**Problem details**
What's needed is an exact copy of all the data below, without pictures.

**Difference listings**
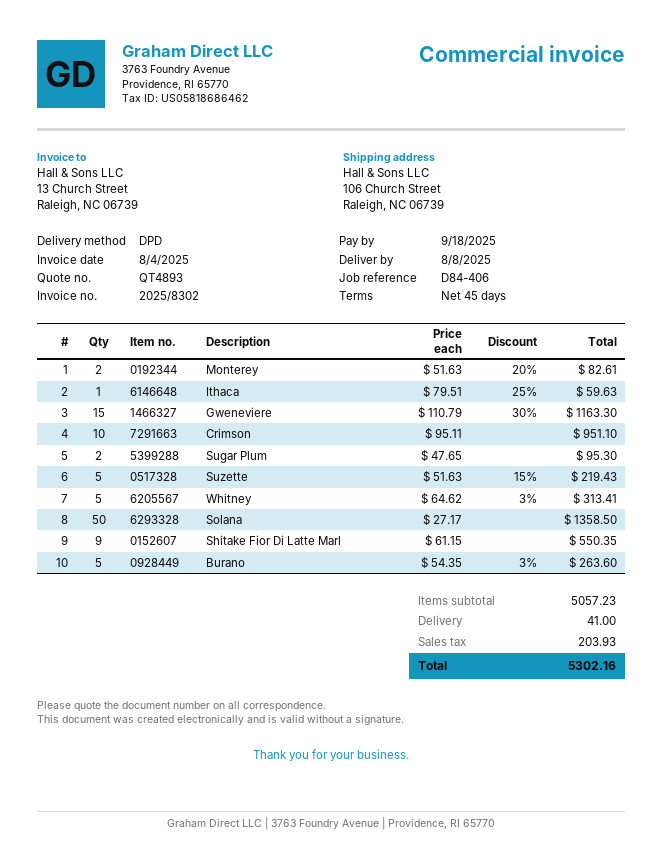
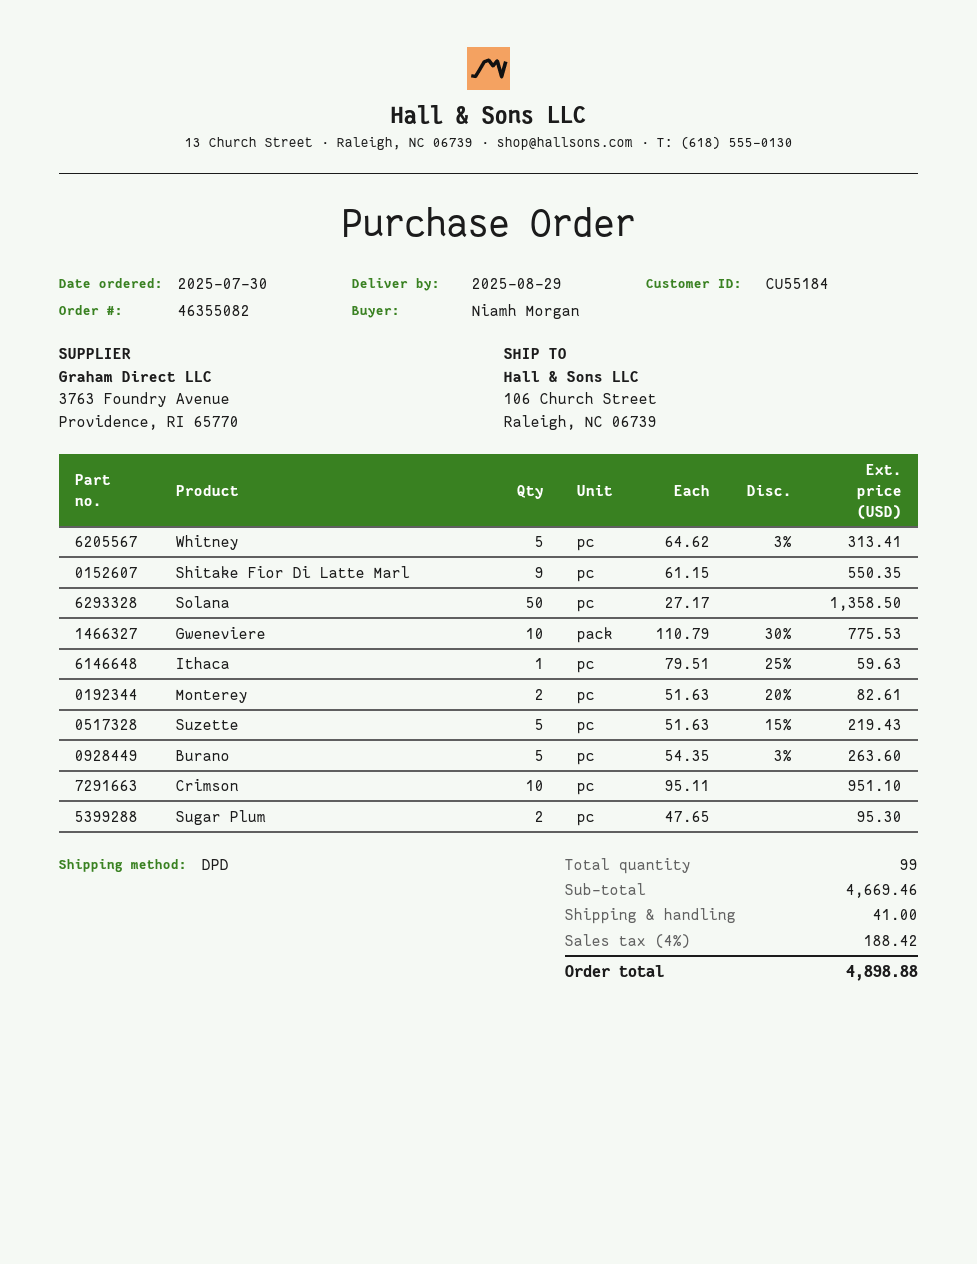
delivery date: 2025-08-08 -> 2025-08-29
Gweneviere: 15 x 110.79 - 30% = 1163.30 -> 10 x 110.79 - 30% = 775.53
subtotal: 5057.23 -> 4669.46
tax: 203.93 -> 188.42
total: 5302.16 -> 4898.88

**Solution for this task**
delivery date: 2025-08-08 -> 2025-08-29
Gweneviere: 15 x 110.79 - 30% = 1163.30 -> 10 x 110.79 - 30% = 775.53
subtotal: 5057.23 -> 4669.46
tax: 203.93 -> 188.42
total: 5302.16 -> 4898.88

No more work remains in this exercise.